Knowledge Mining and Visualization on News Webpages and Large-Scale News Video Database

The traditional layout of news websites, the combination of classified hierarchical browsing, headline recommendation and keyword-based search, has been used for many years. The keyword-based search is considered to be the most powerful tool for news browsing and retrieval. Unfortunately, the keyword-based query formulation technique is very difficult to use for news audiences because of the mismatch between its requirements and the audience's ability. It requires the audiences are able to provide appropriate search keywords to represent their information needs. But the news audiences may have difficulty completing this simple task for some reasons: (1) The audiences may not have experience of video retrieval thus they do not know how to represent their information needs via keywords. (2) The audiences may even have no clear idea of what they need beforehand because the news contents are completely dynamic and may be unpredictable. (3) Many visual concepts are difficult to represent via keywords thus the problem is more severe for video news databases. In this paper a novel news browsing and retrieval framework is proposed to resolve this problem.

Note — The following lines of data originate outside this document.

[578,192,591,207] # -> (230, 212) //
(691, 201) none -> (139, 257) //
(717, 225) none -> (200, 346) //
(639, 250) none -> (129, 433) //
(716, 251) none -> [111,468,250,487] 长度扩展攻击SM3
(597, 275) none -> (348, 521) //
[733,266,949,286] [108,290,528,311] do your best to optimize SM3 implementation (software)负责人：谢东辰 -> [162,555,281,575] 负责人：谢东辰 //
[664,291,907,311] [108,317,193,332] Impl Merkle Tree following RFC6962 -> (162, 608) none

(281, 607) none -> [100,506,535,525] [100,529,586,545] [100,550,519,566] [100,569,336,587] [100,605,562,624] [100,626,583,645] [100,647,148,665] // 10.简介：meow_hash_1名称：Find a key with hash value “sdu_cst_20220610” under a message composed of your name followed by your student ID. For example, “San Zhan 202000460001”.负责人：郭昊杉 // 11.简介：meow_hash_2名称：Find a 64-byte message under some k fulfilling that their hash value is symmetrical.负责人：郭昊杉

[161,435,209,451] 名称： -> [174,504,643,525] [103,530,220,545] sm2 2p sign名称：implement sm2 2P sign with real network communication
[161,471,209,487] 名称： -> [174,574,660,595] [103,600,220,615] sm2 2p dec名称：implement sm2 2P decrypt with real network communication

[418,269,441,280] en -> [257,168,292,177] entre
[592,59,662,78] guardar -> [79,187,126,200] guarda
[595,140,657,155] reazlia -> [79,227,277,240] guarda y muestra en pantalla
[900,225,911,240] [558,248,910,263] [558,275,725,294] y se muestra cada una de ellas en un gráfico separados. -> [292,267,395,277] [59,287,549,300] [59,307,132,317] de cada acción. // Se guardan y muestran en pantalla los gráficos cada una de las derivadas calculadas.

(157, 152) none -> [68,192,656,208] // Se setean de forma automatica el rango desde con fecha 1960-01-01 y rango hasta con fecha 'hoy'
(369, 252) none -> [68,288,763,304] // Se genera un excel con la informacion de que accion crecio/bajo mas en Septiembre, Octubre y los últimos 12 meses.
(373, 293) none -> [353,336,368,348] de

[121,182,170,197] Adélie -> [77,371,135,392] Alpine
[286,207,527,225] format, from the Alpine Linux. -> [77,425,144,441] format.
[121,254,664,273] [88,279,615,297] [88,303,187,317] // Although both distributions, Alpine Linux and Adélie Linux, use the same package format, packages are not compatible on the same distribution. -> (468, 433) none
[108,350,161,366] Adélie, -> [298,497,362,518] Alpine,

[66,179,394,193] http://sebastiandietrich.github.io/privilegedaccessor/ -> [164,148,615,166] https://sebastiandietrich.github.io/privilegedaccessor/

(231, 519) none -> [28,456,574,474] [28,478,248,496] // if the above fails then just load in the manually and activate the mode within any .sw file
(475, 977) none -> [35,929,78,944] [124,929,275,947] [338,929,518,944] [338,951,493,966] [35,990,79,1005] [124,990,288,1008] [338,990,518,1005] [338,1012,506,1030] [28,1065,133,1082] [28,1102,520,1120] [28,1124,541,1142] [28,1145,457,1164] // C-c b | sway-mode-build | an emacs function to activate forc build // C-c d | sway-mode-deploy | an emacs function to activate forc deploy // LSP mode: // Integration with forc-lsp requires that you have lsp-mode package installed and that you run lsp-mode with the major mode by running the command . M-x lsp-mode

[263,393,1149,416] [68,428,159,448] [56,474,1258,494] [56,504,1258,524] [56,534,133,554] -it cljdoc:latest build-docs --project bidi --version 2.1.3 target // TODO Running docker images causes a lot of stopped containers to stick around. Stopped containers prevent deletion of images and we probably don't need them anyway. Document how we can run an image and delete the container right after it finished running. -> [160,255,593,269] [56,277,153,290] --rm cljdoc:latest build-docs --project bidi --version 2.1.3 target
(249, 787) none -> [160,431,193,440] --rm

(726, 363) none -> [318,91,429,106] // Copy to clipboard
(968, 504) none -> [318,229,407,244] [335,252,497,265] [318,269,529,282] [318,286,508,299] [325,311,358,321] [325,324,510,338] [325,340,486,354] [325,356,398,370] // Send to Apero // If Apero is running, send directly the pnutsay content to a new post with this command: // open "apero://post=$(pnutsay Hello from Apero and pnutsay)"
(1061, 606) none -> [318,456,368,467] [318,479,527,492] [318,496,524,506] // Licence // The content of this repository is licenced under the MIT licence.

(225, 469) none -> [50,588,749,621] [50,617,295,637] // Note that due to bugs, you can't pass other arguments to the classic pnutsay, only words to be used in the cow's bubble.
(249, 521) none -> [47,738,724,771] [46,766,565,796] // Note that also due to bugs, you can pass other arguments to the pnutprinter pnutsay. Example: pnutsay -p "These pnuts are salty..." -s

Unlike the traditional news websites, the proposed framework indexes news webpages and video news reports via information extracted from the database and presents the information via visualization techniques as the browsing and retrieval interface. The visualization based interface can directly represent valuable information to the users. The users can browse the content of the news database efficiently and submit queries visually via the visualization interface even they cannot provide appropriate search keywords.